Wo die Vernunft nicht genügt, tritt der Glaube mit dem herrlichen Christuswort ein: „Was ihr einem meiner geringsten Brüder getan habt, das habt ihr mir getan.“ Sogar ein Glas Wasser, das wir dem Anderen Gott zuliebe reichen, enthält überreichen Lohn.

Der Glaube erlebt seine größte Kraft, wenn er sich in der Liebe auswirkt. Das einzige Gesetz, das die Liebe kennt, ist das Wort Christi: „Liebet einander, wie ich euch geliebt habe.“ Johannes soll später dieses Wort noch ergänzen: „Wie Christus sein Leben für uns abgelegt hat, soll auch jeder für seinen Bruder sein Leben schenken.“

Welche Schlussfolgerungen sollen wir aus all dem ziehen, was Gemeinschaft und Einzelpersonen an Spannungen tragen?

1. Sei Diener der Gemeinschaft, aber nicht ihr Sklave. Der Menschensohn ist zwar nicht gekommen, um sich bedienen zu lassen, sondern, um zu dienen und sein Leben als Lösegeld hinzugeben für die Vielen. Aber die Gemeinschaft kann auch zuviel fordern. Lass dir die innere Freiheit nicht rauben, die Folgsamkeit gegen das innere Licht. Bewahre dir aber auch die Freiheit der Tat und des Opfers. Nicht nur möchte ich an das Wort des Heiligen Vaters erinnern, dass ein verbrecherischer Befehl den Einzelnen nicht von der Verantwortung entbindet, sondern auch an das Gesetz der Berufswahl: Wer Vater oder Mutter mehr liebt als mich, ist meiner nicht wert.

2. Sei Seele der Gemeinschaft, nicht ihr Dämon. Wo du bist, soll ein Stück Gottesreich sein, nicht ein Stück Hölle oder Satansherrschaft voll Hader, Streit und Neid.

3. Sei Herz der Gemeinschaft, nicht ihr Parasit. Denke an das kostbare Christuswort, das die Urgemeinde mit besonderer Liebe gehütet: „An dir soll die Gemeinschaft nicht verbluten, sondern reicher werden.“

Gibt es wohl Menschen, die so selbstlos sind, dass jede Gemeinschaft an ihnen gesundet?

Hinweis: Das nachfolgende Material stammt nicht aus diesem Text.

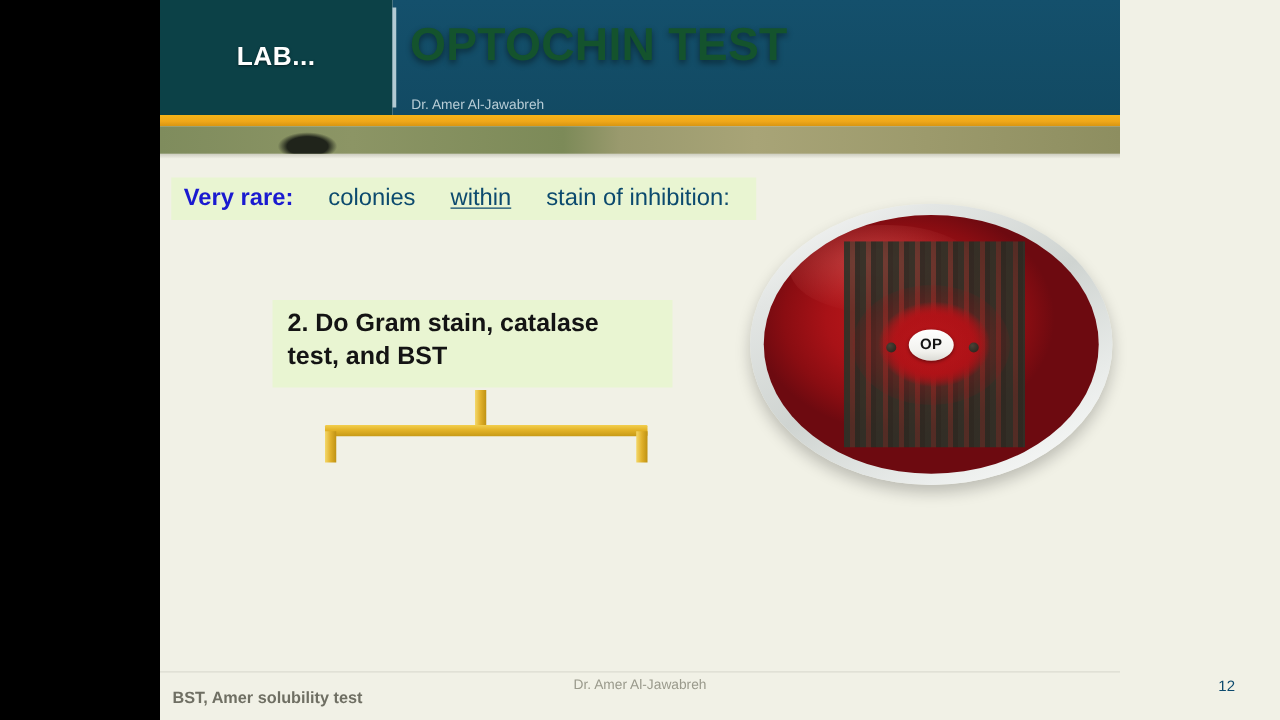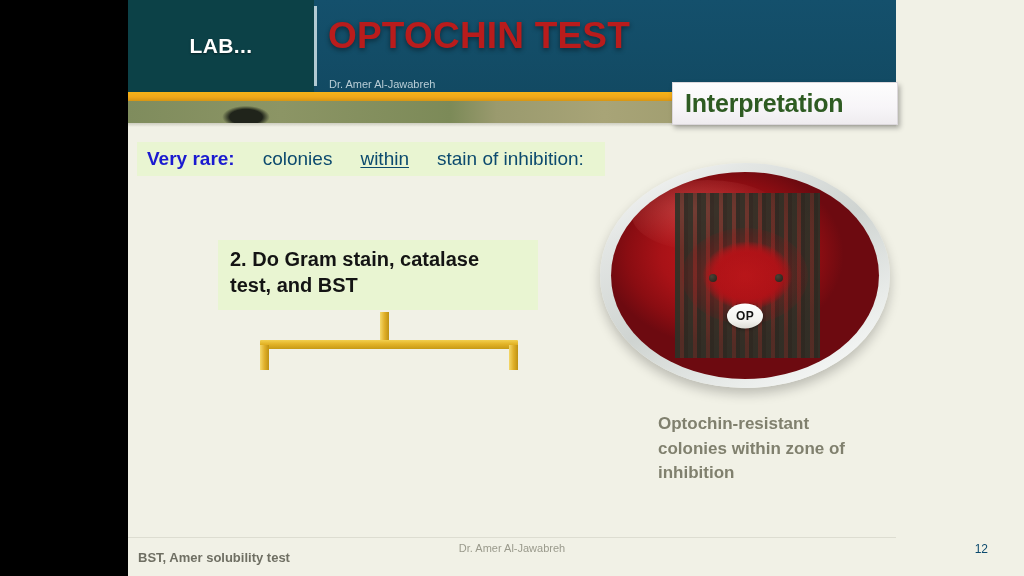--- a/index.html
+++ b/index.html
@@ -35,21 +35,21 @@
   }
   .lab-label {
     position:absolute; left:0; top:0; width:186px; height:92px;
     display:flex; align-items:center; justify-content:center;
     color:#ffffff; font-size:21px; font-weight:bold;
     letter-spacing:.4px;
     text-shadow:0 1px 2px rgba(0,0,0,.5);
   }
   .slide-title {
     position:absolute; left:200px; top:15px;
-    color:#b91c1c; font-size:37px; font-weight:bold;
+    color:#14532d; font-size:37px; font-weight:bold;
     letter-spacing:.2px;
     text-shadow:0 2px 5px rgba(0,0,0,.45);
     white-space:nowrap;
   }
   .author-top {
     position:absolute; left:201px; top:78px;
     color:#b8cdd6; font-size:11px; white-space:nowrap;
   }
 
   
@@ -167,21 +167,21 @@
     border-radius:50%;
     background:radial-gradient(ellipse at center, rgba(196,26,28,.55) 0%, rgba(160,14,20,.18) 62%, rgba(0,0,0,0) 80%);
   }
   .op-disc {
     position:absolute; left:50%; top:50%; width:36px; height:25px;
     transform:translate(-50%,-50%);
     border-radius:50%;
     background:linear-gradient(180deg,#ffffff 0%,#f2f2ee 70%,#dcdcd6 100%);
     box-shadow:0 1px 3px rgba(0,0,0,.45);
     display:flex; align-items:center; justify-content:center;
-    color:#131313; font-size:12px; font-weight:bold; letter-spacing:.3px;margin-top:40px;
+    color:#131313; font-size:12px; font-weight:bold; letter-spacing:.3px;
   }
   .colony {
     position:absolute; width:8px; height:8px; border-radius:50%;
     background:radial-gradient(circle at 35% 32%, #4a4236, #241f18);
     transform:translate(-50%,-50%);
   }
   .colony-left  { left:38%; top:51%; }
   .colony-right { left:62.5%; top:51%; }
 
   
@@ -220,23 +220,20 @@
       <div class="hdr-div"></div>
       <div class="lab-label">LAB...</div>
       <div class="slide-title">OPTOCHIN TEST</div>
       <div class="author-top">Dr. Amer Al-Jawabreh</div>
     </div>
 
     <div class="gold-bar"></div>
     <div class="photo-strip"></div>
     <div class="strip-shadow"></div>
 
-    <div class="interp">
-      <span>Interpretation</span>
-    </div>
 
     <div class="greenbox banner">
       <span class="blue">Very rare:</span>
       <span class="blk"> colonies </span>
       <span class="blk und">within</span>
       <span class="blk"> stain of inhibition:</span>
     </div>
 
     <div class="greenbox step2">
       <span class="steptxt">2. Do Gram stain, catalase test, and BST</span>
@@ -255,21 +252,20 @@
         <div class="agar-sheen"></div>
         <div class="growth"></div>
         <div class="growth-edge"></div>
         <div class="zone-halo"></div>
         <div class="colony colony-left"></div>
         <div class="colony colony-right"></div>
         <div class="op-disc">OP</div>
       </div>
     </div>
 
-    <div class="caption">Optochin-resistant colonies within zone of inhibition</div>
 
     <div class="footline"></div>
     <div class="foot-left">BST, Amer solubility test</div>
     <div class="foot-center">Dr. Amer Al-Jawabreh</div>
     <div class="foot-right">12</div>
 
   </div>
 </div>
 
 </body></html>

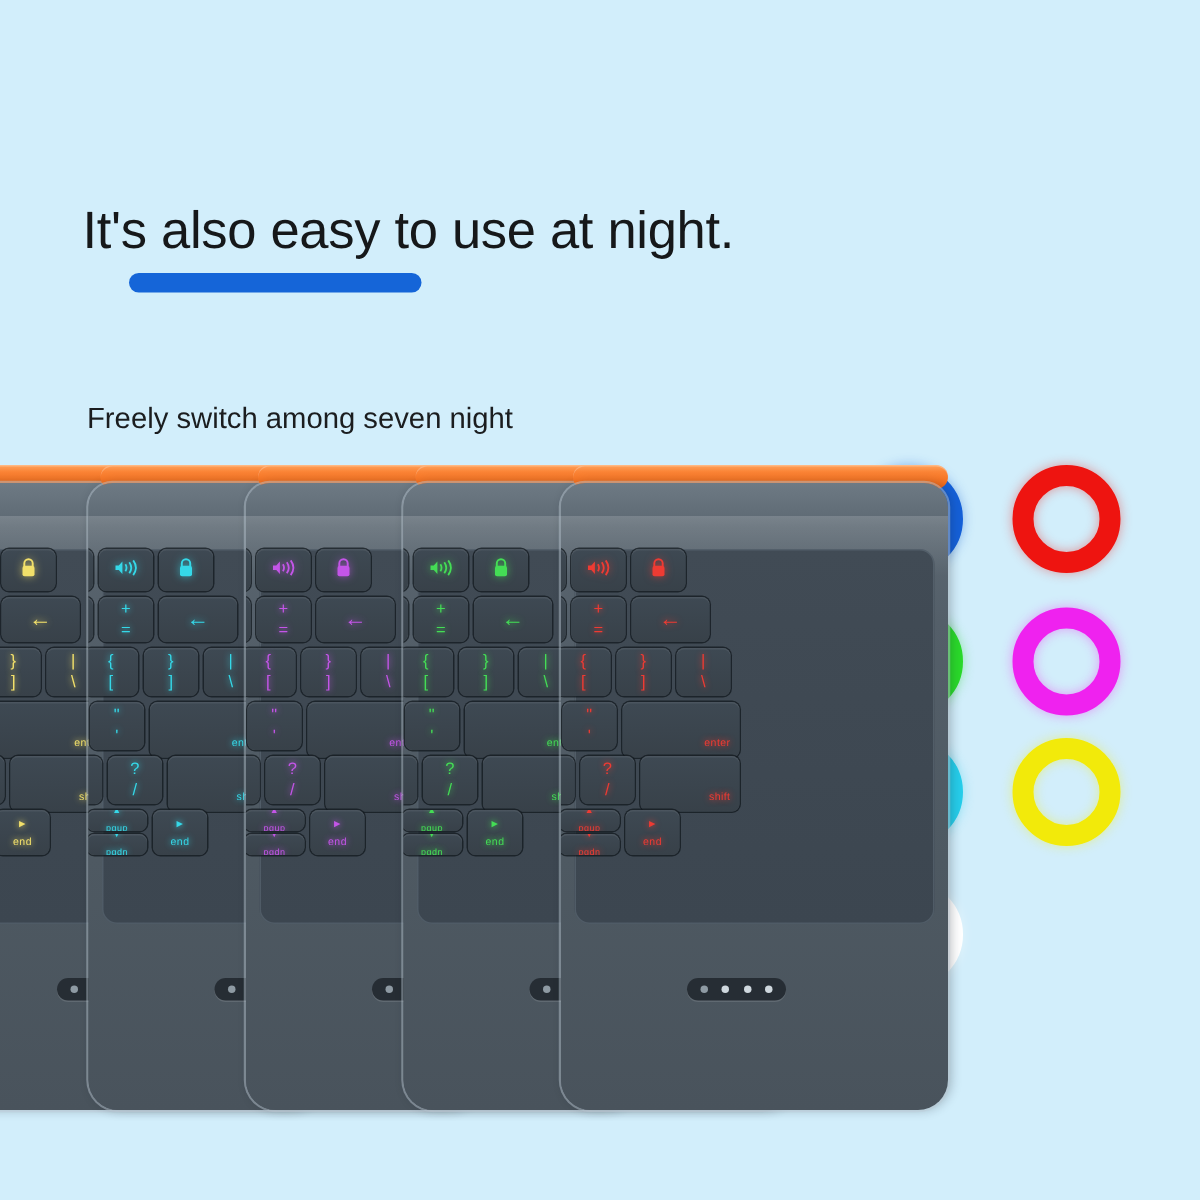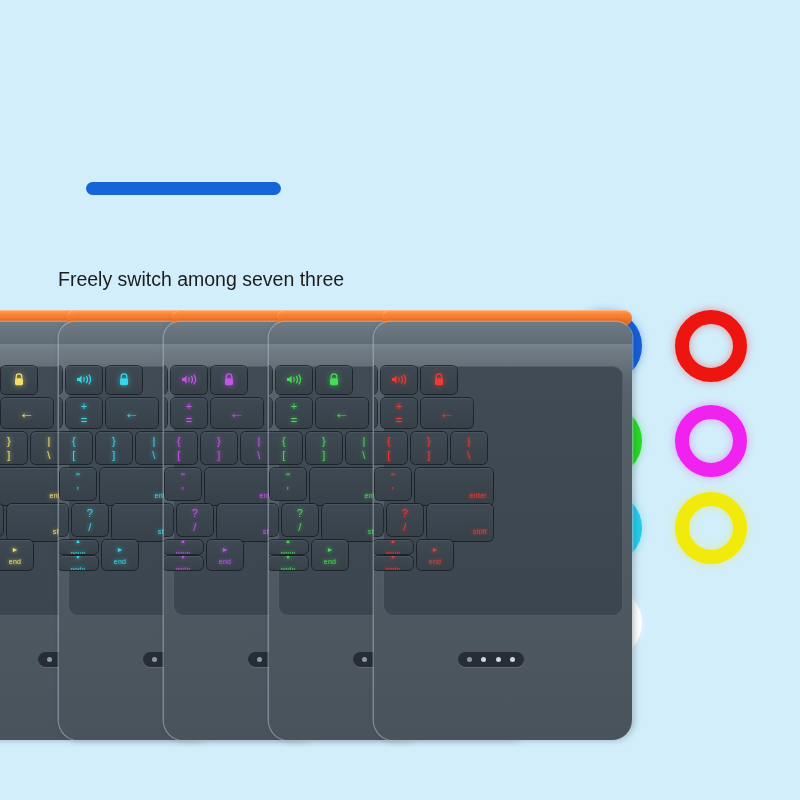--- a/index.html
+++ b/index.html
@@ -91,26 +91,27 @@
     position:absolute;border-radius:50%;
     box-sizing:border-box;
   }
 </style>
 </head>
 <body>
 
 <div id="stage">
 
   <div class="headline">
+    <span>It's also easy to use at night.</span>
   </div>
 
   <div class="accent-bar"></div>
 
   <div class="subtitle">
-    <span>Freely switch among seven three</span>
+    <span>Freely switch among seven night</span>
     <span>and three levels of brightness.</span>
   </div>
 
   <div class="kb-area">
       <div class="kb" style="left: -46px; z-index: 1;">
         <div class="kb-orange"></div>
         <div class="kb-body">
           <div class="kb-deck-sheen"></div>
           <div class="kb-inner"></div>
           <div class="keys">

Nur das eine möchte ich erwidern: Macht die Augen weit auf, und ihr werdet so manches Licht sehen, das unter dem Scheffel brennt. Oft ist es nur eine vielgeprüfte Mutter, die für die ganze Nachbarschaft Helferin in jeglicher Not geworden. Solche Menschen sorgen dafür, dass das Unkraut den Weizen nicht erstickt und dass der Sauerteig des Guten auch die zäheste Masse des Bösen durchdringt. So kann man verstehen, dass der Dichter feststellen muss: Mit seinen Frauen steht und fällt ein Volk. Darum sieht auch die Kirche das Grundgeheimnis der erlösenden Liebe des göttlichen Herzens im Schoße jener Frau aufblühen, die sie nennt „die Mutter der schönen Liebe“, wohnend in der Gemeinschaft der Heiligen.